Die Nacht, in der das Leben von Franz Beckenbauer einstürzt, beginnt mit einem fröhlichen Fest. Es ist der 13.Juli 2002, ein Samstag, und gerade ist in Bad Griesbach das jährliche Golfturnier der Franz-Beckenbauer-Stiftung zu Ende gegangen. Beckenbauer ist gelöst, er scherzt, wie viel tausend Euro diesmal wieder zusammengekommen sind, weil seine Freunde so schlecht Golf spielen. Dann erreicht ihn ein Telefonanruf. Der Mann am Ball BILD

Robert Schwan ist tot. Sein Manager. Sein engster Vertrauter. Sein Vaterersatz. Beckenbauer will sofort weg, dorthin, wo Schwan starb. Minuten später rasen zwei schwere Limousinen auf der B20 in Richtung Kitzbühel. Den ersten Wagen fährt Beckenbauer selbst, den zweiten lenkt Wilfried Krebs, sein Finanzberater. In Kitzbühel angekommen, bricht Beckenbauer zusammen. Noch in der Nacht schwört ihm Krebs ewige Treue und dass er die Geschäfte für ihn weiterführt, irgendwie.
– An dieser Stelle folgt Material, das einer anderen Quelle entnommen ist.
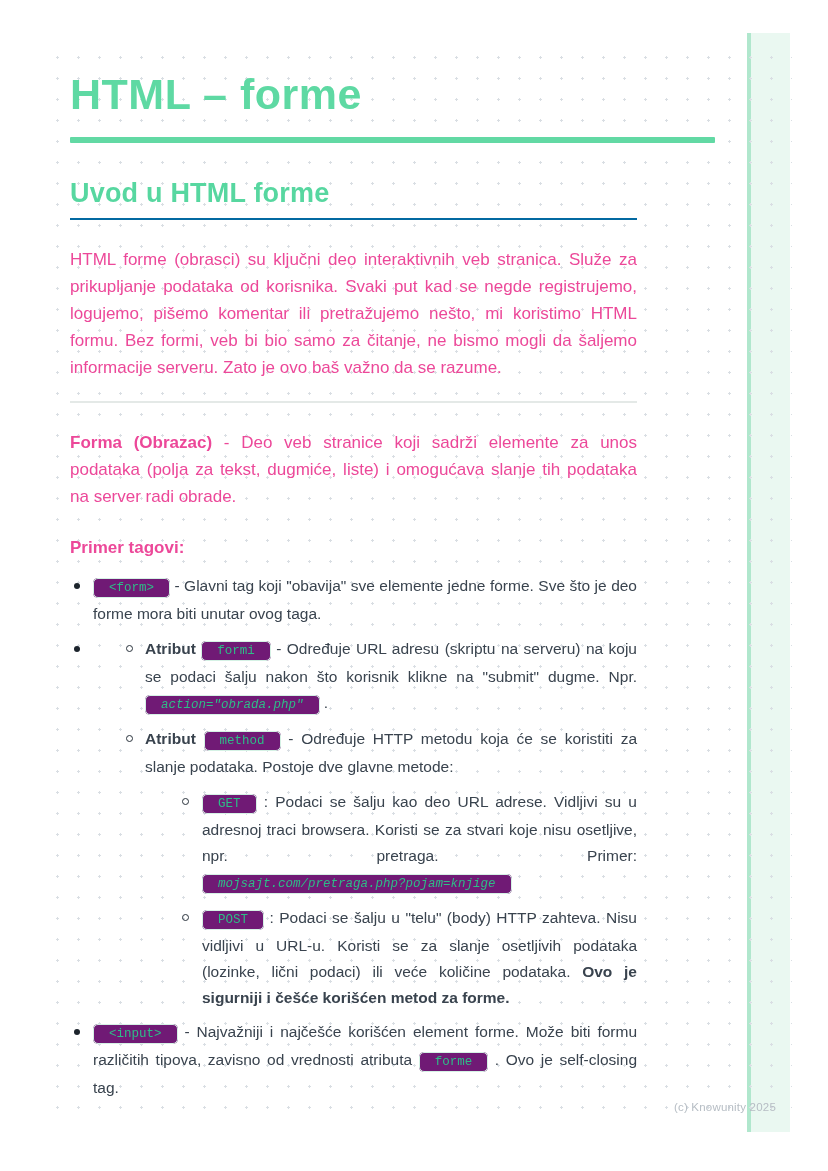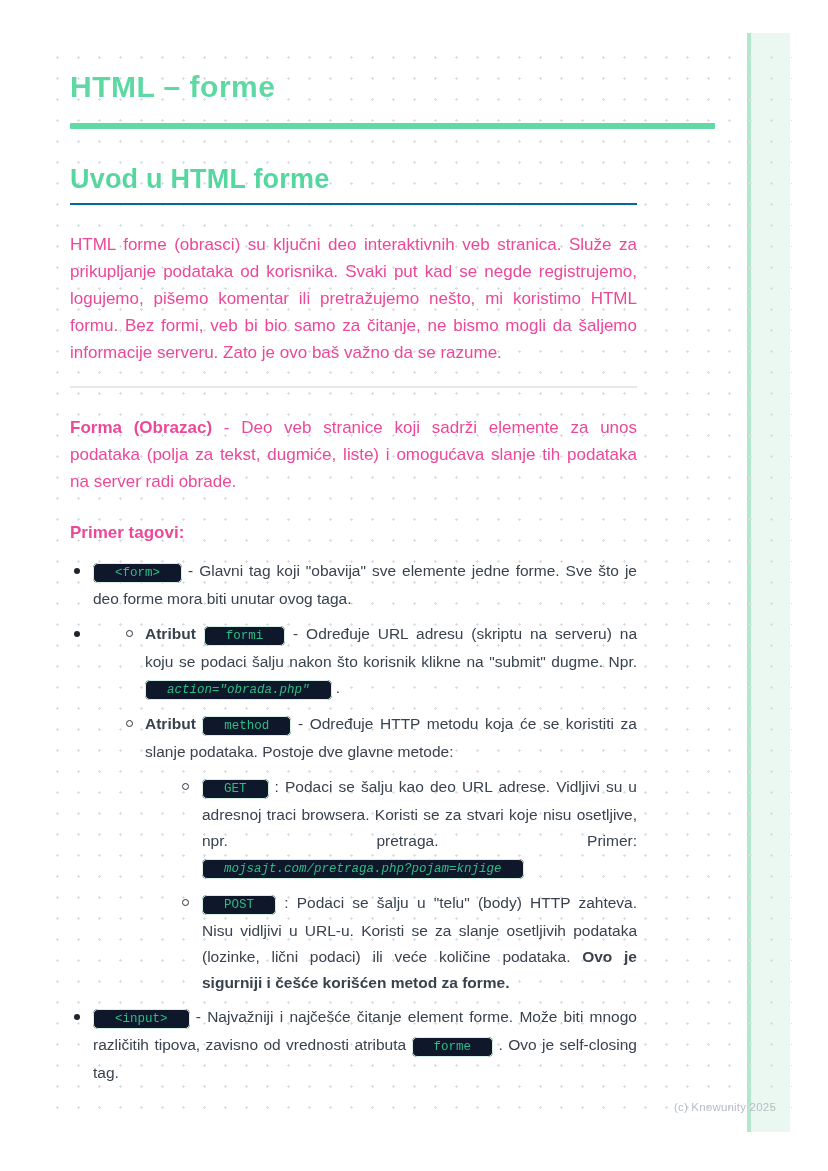"HTML – forme" h1.doc-title { font-size: 30px -> 43px }
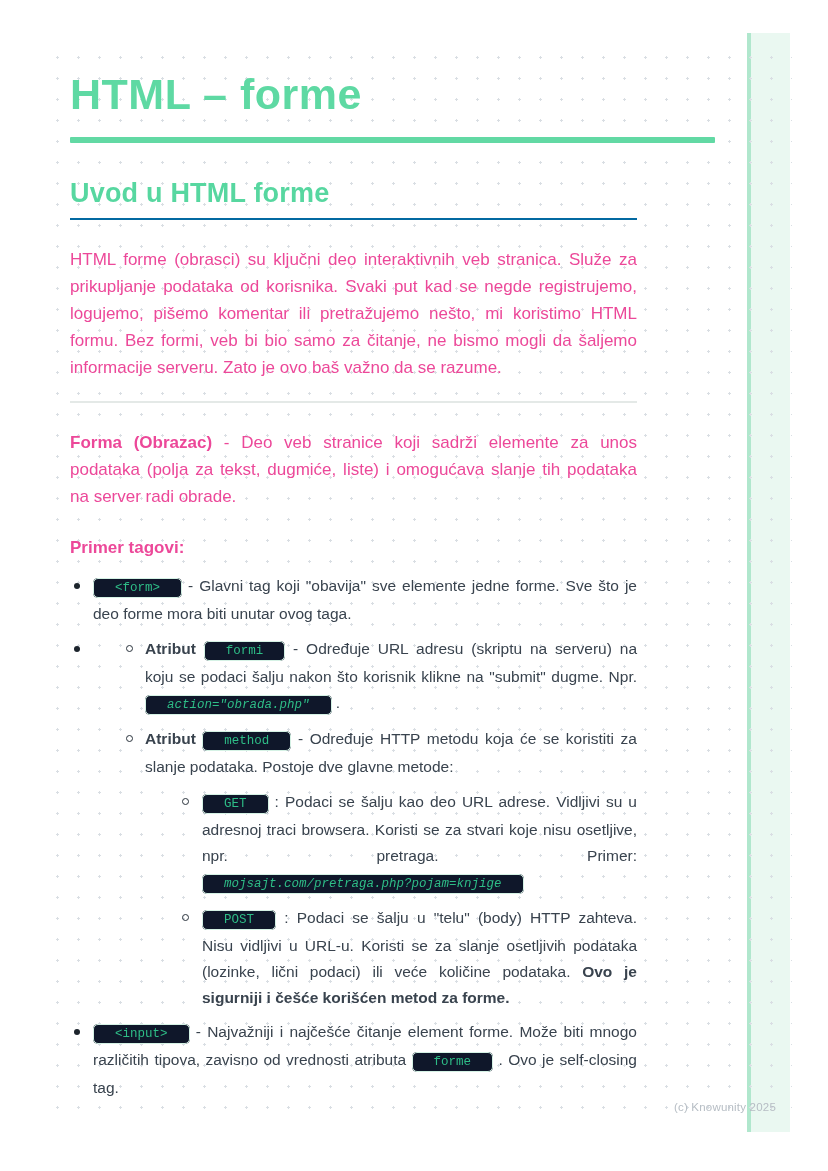"<form>" .code,.codei { background: #0f172a -> #701a75; padding: 2px 21px -> 2px 15px }
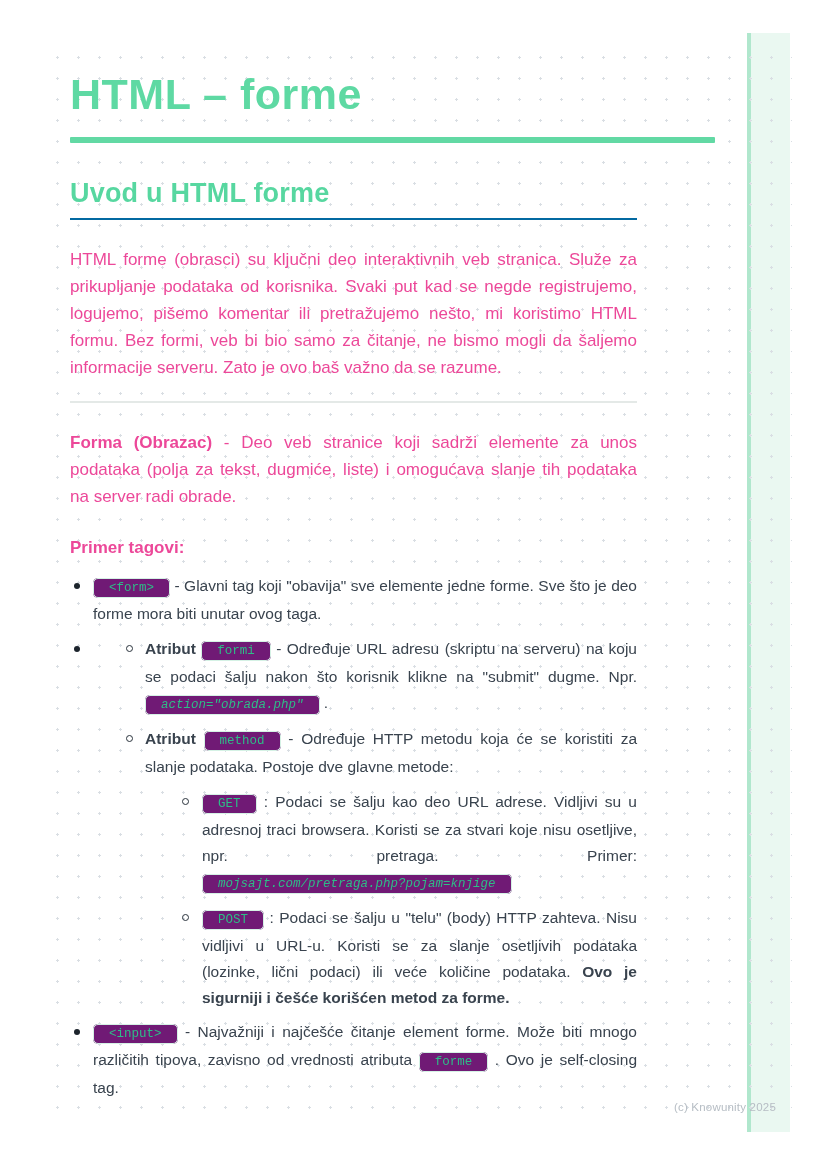"- Najvažniji i najčešće čitanje" span { text: čitanje element forme. Može biti mnogo -> korišćen element forme. Može biti formu }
Und doch: Zum ersten Mal ist Beckenbauer allein. Es ist das Ende und der Anfang zugleich.

1974, 1990, 2006 – bei drei Weltmeisterschaften hat sich Franz Beckenbauer einen Titel geholt: als Spieler, als Trainer, als Organisator der WM im eigenen Land. Jedes Mal war er Teil eines Teams, und jedes Mal überragte er die anderen. Zufall sieht anders aus. Kaum ein Sportler hat seiner Karriere so nahtlos den Aufstieg als Geschäftsmann und Funktionär folgen lassen. Die Marke Beckenbauer lebt – und es lebt sich glänzend von ihr.

Du bist Deutschland? Beckenbauer ist es nur halb. Sein Fußballspiel, leicht und elegant, wirkte eher brasilianisch. Deutsch ist sein Pflichtbewusstsein. Und seine Spießigkeit.

Einiges verbindet ihn mit anderen Führungspersönlichkeiten. Die Begabung und der Wille. Das Charisma und die Fähigkeit, sich Mitstreiter auszusuchen. Nicht zuletzt das Glück. Und trotzdem ist er anders: Beckenbauer leitet keine große Institution, er organisiert die Welt um sich herum für seine Ziele. Schon auf dem Platz hatte er Leute, die ihn glänzen ließen und davon profitierten. Auch heute hat er sie, Mitarbeiter, Vertraute. Sie beraten ihn. Sie verhandeln seine Verträge. Sie garantieren, dass er so leben kann, wie er will. Und sie alle überlassen ihm das Rampenlicht. Es wäre falsch, diese unsichtbare Organisation als modernes, offenes Netzwerk zu beschreiben. Eher schon ist sie ein Club mit lebenslanger Mitgliedschaft – in ihrem Mittelpunkt der sanfte Pate, der die Mitglieder geschickt auswählt und der nichts mehr verabscheut als hässliche Konflikte.

Was man braucht, um so zu werden, wurde ihm nicht in die Wiege gelegt. Franz Beckenbauer musste lernen, und er lernte schnell.